Grosso modo, cet entretien révèle que Blanchard et Aghion sont, comme la plupart de leurs collègues, d'accord sur les points suivants :
1/ il faut réformer le marché du travail en introduisant une dose de flexibilité ;
2/ compte tenu du niveau de la dette, il n'est pas opportun de baisser les prélèvements obligatoires ;
3/ il faut maintenir le principe de la redistribution.
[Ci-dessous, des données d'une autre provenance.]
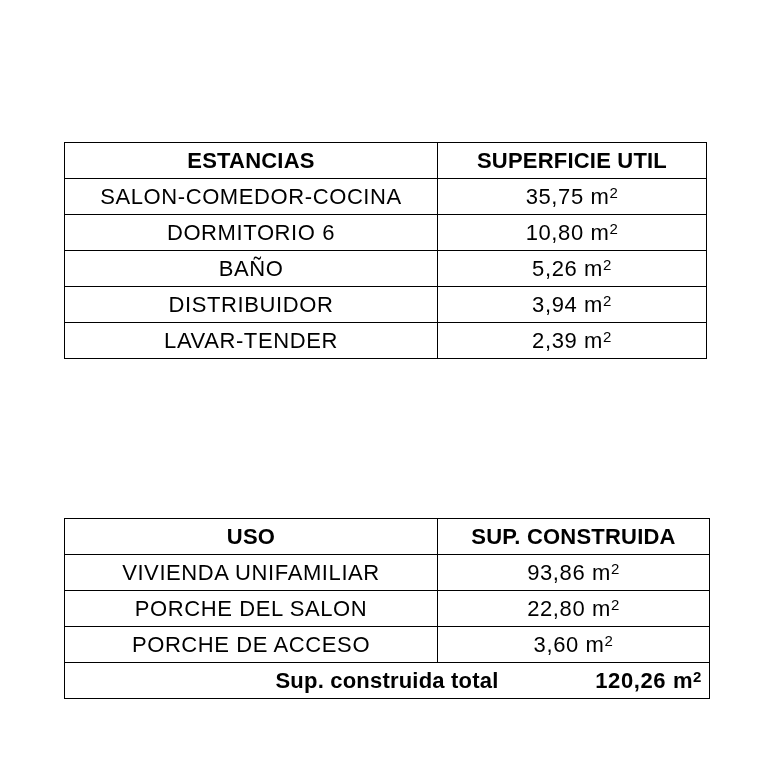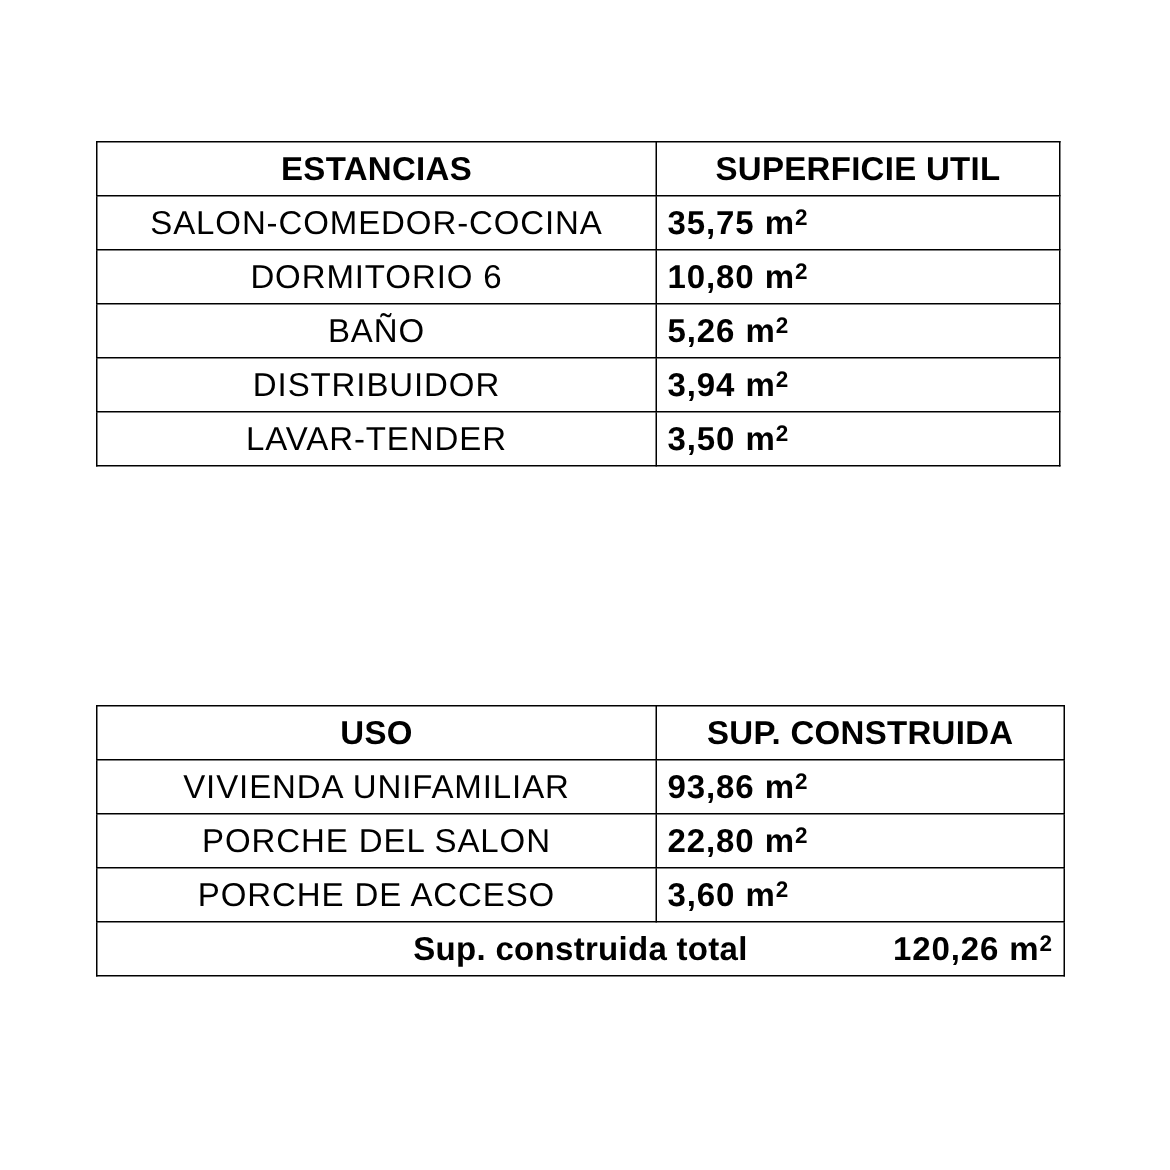--- a/index.html
+++ b/index.html
@@ -12,41 +12,41 @@
       height: 780px;
       position: relative;
       overflow: hidden;
       font-family: "Liberation Sans", sans-serif;
       color: #000000;
     }
     .tbl {
       position: absolute;
       border-collapse: collapse;
       table-layout: fixed;
+      margin-top: 48px;
     }
     .tbl td, .tbl th {
       border: 1px solid #000000;
       padding: 0 7px;
       height: 36px;
       box-sizing: border-box;
       white-space: nowrap;
       overflow: hidden;
       font-size: 22px;
       letter-spacing: 0.6px;
       text-align: center;
     }
     .tbl th {
       font-weight: bold;
       text-align: center;
       font-size: 22px;
       letter-spacing: 0.2px;
     }
     .tbl td.num {
-      text-align: left;
-      font-weight: bold;
+      text-align: center;
     }
     .tbl tr.total td {
       letter-spacing: 0.2px;
     }
     sup.unit {
       font-size: 15px;
       vertical-align: 6px;
       line-height: 0;
     }
     #t1 { left: 64px; top: 94px; width: 642px; }
@@ -81,21 +81,21 @@
   <tr>
     <td>BAÑO</td>
     <td class="num"><span>5,26 m</span><sup class="unit">2</sup></td>
   </tr>
   <tr>
     <td>DISTRIBUIDOR</td>
     <td class="num"><span>3,94 m</span><sup class="unit">2</sup></td>
   </tr>
   <tr>
     <td>LAVAR-TENDER</td>
-    <td class="num"><span>3,50 m</span><sup class="unit">2</sup></td>
+    <td class="num"><span>2,39 m</span><sup class="unit">2</sup></td>
   </tr>
 </tbody>
   </table>
 
 <table id="t2" class="tbl">
   <colgroup>
       <col class="c1">
       <col class="c2">
     </colgroup>
   <tbody>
Au-delà de ces trois points, il est hautement probable qu'Aghion et Blanchard soient également d'accord pour dire :
1/ qu'il faut introduire davantage de concurrence sur le marché des biens et services (suppression des lois Galland, Royer et Raffarin, en particulier) ;
2/ qu'il faut réformer en profondeur l'enseignement supérieur pour le rendre compétitif sur le plan international.
Au total, l'interview produit un malaise évident : on sent bien que l'un et l'autre sont d'accord sur l'essentiel, mais qu'ils cherchent à tout prix à justifier la cohérence de leurs prises de position respectives, à coup :
- d'interprétations pour le moins « héroïques » des propositions économiques de leur candidat(e) préféré(e) : où dans le programme de Ségolène est-il écrit qu'elle s'inspirera de la flexicurité danoise ? où dans le programme de Sarkozy est-il écrit qu'il maintiendra le même niveau de redistribution ? Le comble étant atteint lorsque, à la question du journaliste qui lui rappelle que le programme de Sarkozy ne mentionne nulle part l'idée d'une taxe sur les licenciements, Blanchard répond presque candidement : « c'est vrai, mais je sais qu'il n'y est pas hostile ». Et le citoyen lambda ? Est-il censé le savoir également ?
- d'omissions volontaires sur les aspects positifs des propositions du candidat adverse et, a fortiori, sur les aspects potentiellement « gênants » du programme du candidat soutenu : Aghion ne dit rien sur le contrat unique ; Blanchard est vraiment en position délicate lorsqu'il faut parler du programme fiscal de Sarkozy.